Car vs. bike: New study says it’s probably not your fault

There’s been an epidemic of serious — and tragic — SoCal hit-and-run collisions lately.

Along with a rush to blame dangerous, law-breaking cyclists for nearly every impact and close call.

Talk about blaming the victim.

That’s why I was fascinated by a recent government sponsored study from Britain, which reached the surprising conclusion that drivers are responsible for the overwhelming majority of serious bicycle collisions. And that only a tiny percentage result from cyclists running red lights or stop signs — despite what you may have read.

Or at least, surprising to many who spend more time behind the wheel than on them.

Conducted by the Transport Research Laboratory for the UK’s Department of Transport, the study found that only 2% of collisions resulting in serious injury were caused, at least in part, by cyclists running red lights and stop signs.

Two percent.

Another 2% resulted from failing to use lights after dark; wearing dark clothing at night was cited as a potential cause in just 2.5% of crashes. In fact, a full 78% of all serious cycling accidents — those resulting in serious injury or death — occurred during daylight hours; 80% were on dry roads in good weather conditions.

So while ninja cyclists may be twice as dangerous as red light runners, even they pale in significance compared to those motoring down the street in their hulking, smoke-belching mechanical behemoths.

According to an article in the Guardian’s bike blog, the study found drivers solely responsible in 60% to 75% of all crashes involving adult riders, and cyclists at fault in just 17% to 25%.

In other words, a driver is three times as likely to be at fault in a cycling collision.
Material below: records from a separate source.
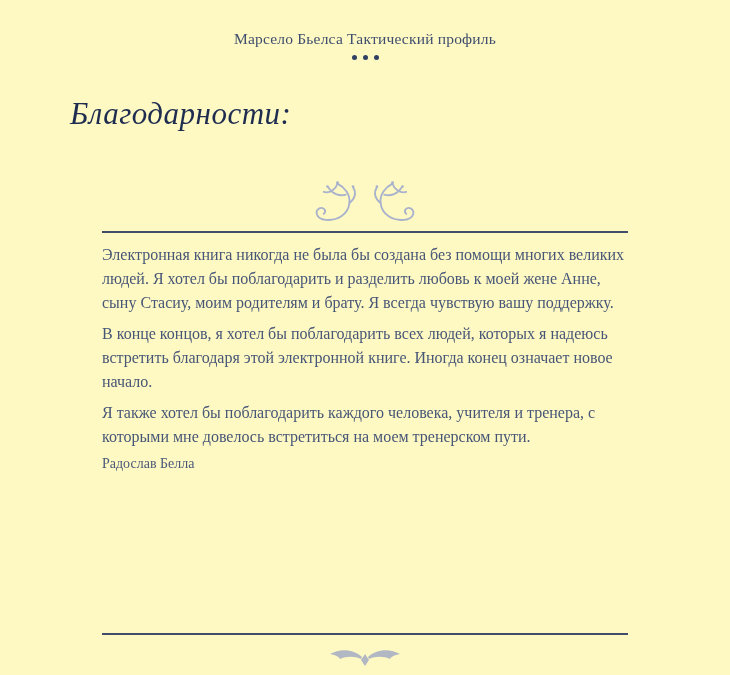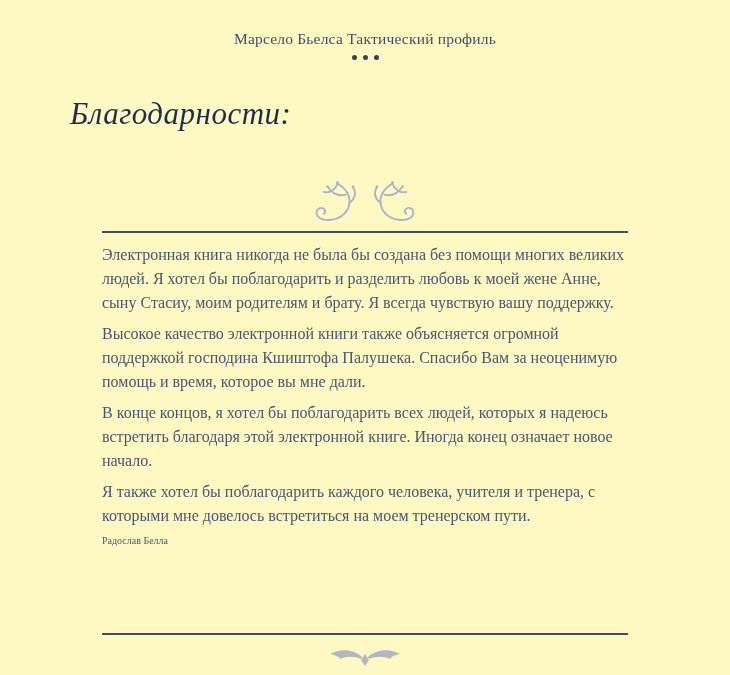"Высокое качество электронной книги также" p { html: <p>Высокое качество электронной книги также объясняется огромной поддержкой господина Кшиштофа Палушека. Спасибо Вам за неоценимую помощь и время, которое вы мне дали.</p> -> none }
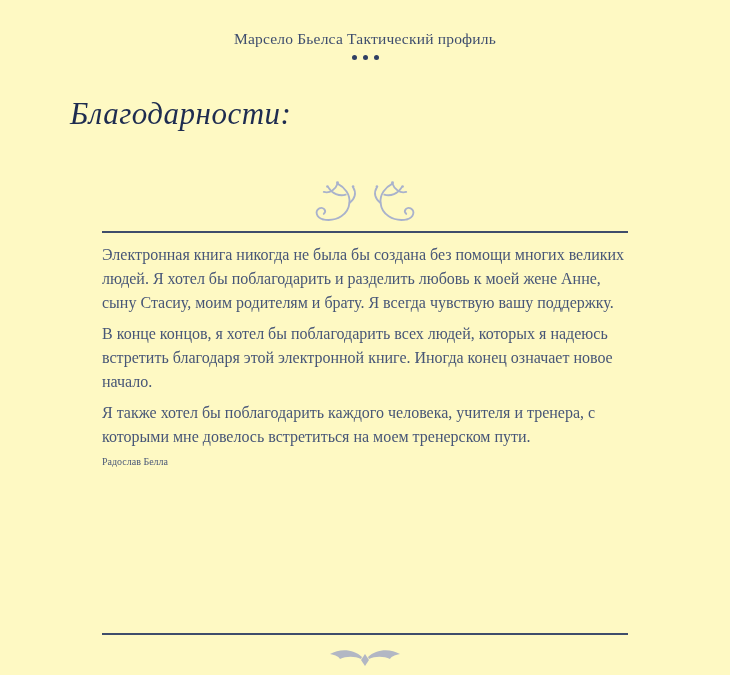"Радослав Белла" .signature { font-size: 10px -> 14px }
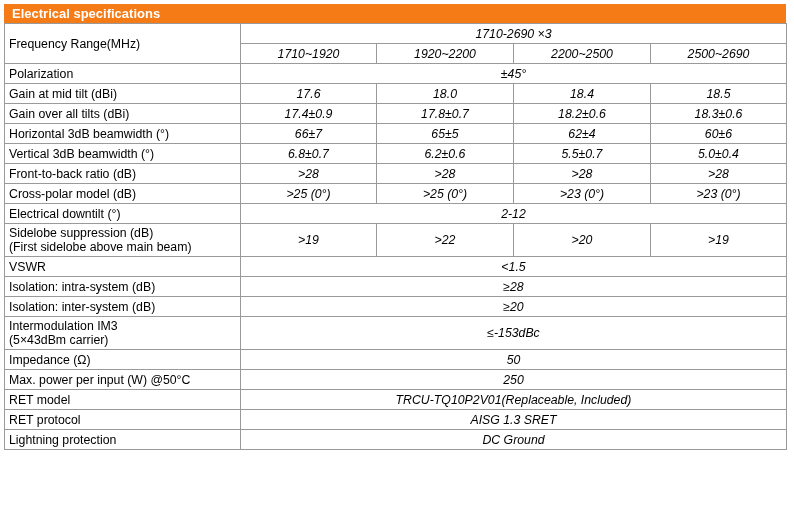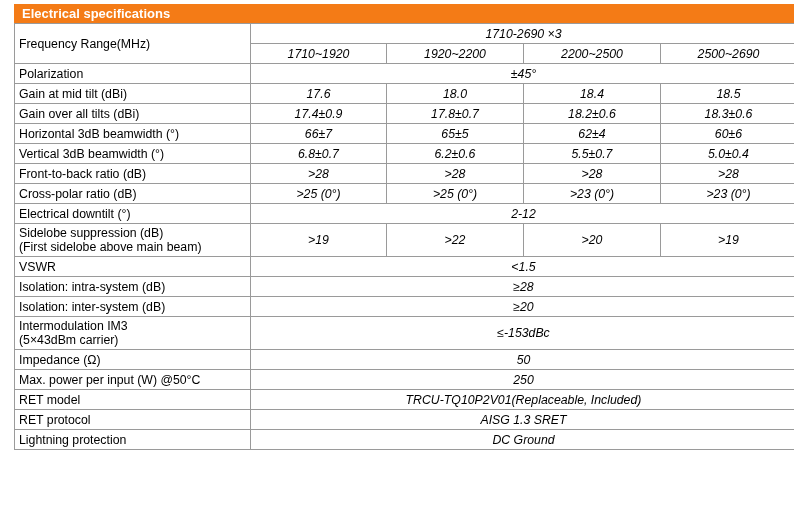"Electrical specifications" .sheet { padding: 4px 6px 0 14px -> 4px 6px 0 4px }
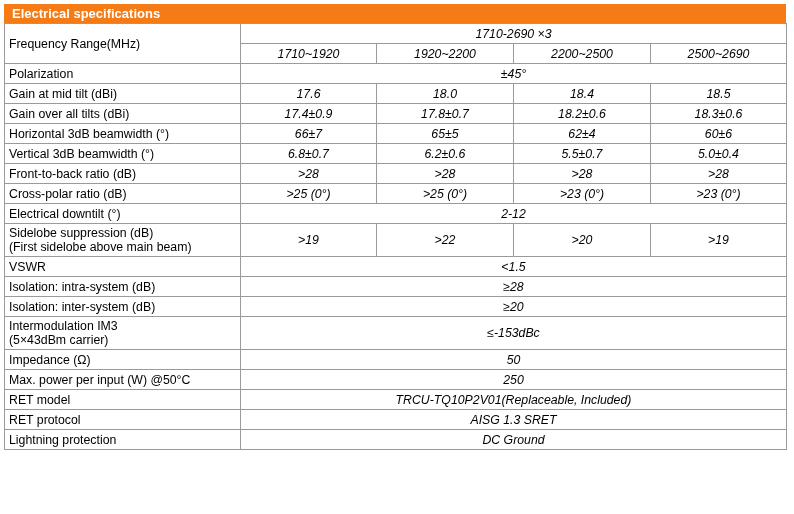"Cross-polar ratio (dB)" td.label { text: ratio -> model }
And bear in mind that those figures are based on an analysis of official police reports — which are highly unlikely to be biased in favor of cyclists.

While the recent study of cycling collisions from Fort Collins, Colorado, found that broadside collisions were the most common form of cycling accidents, this study concluded that many riders’ greatest fear is justified.

Over 25% percent of urban riders were struck from behind, while 40% of collisions that didn’t occur at an intersection were strike-from-behind collisions. Not surprisingly, in most accidents the cyclist was struck by the front of the vehicle.

And just 3% of serious collisions happened in bike lanes.

Read into that whatever you will.

A few other key points:

  • 83% of serious cycling injuries involved a collision with another vehicle.
  • In cases when drivers were at least partially at fault, 56% failed to “look properly” — in other words, failed to see a cyclist who should have been visible — while 17% turned in a poor manner and another 17% were cited as careless, reckless or in a hurry.
  • When cyclists were found at least partially at fault, 43% failed to look properly, while 20% were entering the street from the sidewalk.
  • Cyclists were more likely to be injured on week days than weekends, and during both morning and evening commute times (6 am – 9 am; 3 pm – 6 pm).
  • Almost two-thirds of serious injuries occurred at or near intersections
  • The severity of injuries increased with the posted speed limit.

That last point brings up the findings of another recent study published in the medical journal BMJ.

Researchers found that reducing the speed limit to 20 mph in certain sections of London resulted in a 41.9% drop in serious injuries and fatalities, including a 17% drop for accidents involving cyclists. And interestingly, the rate of injury did not go up for neighboring streets where the speed limit was not reduced; in fact, it dropped 8% — suggesting that lowering the speed limit may cause people to drive more safely throughout the surrounding area.

Just more proof that passing the Safe Streets Bill, which would have ended California’s absurdist practice of automatically raising speed limits on streets where most drivers speed, isn’t just a good idea.

It’s absolutely necessary.

Of course, some might argue that the UK isn’t the US, and London isn’t L.A. — although the large number of Brit expats in this city offers a reasonable argument to the contrary. And Britain’s largest cycling organization has objected to the TRL’s conclusion that universal helmet use would save 10 to 15 lives in the UK each year.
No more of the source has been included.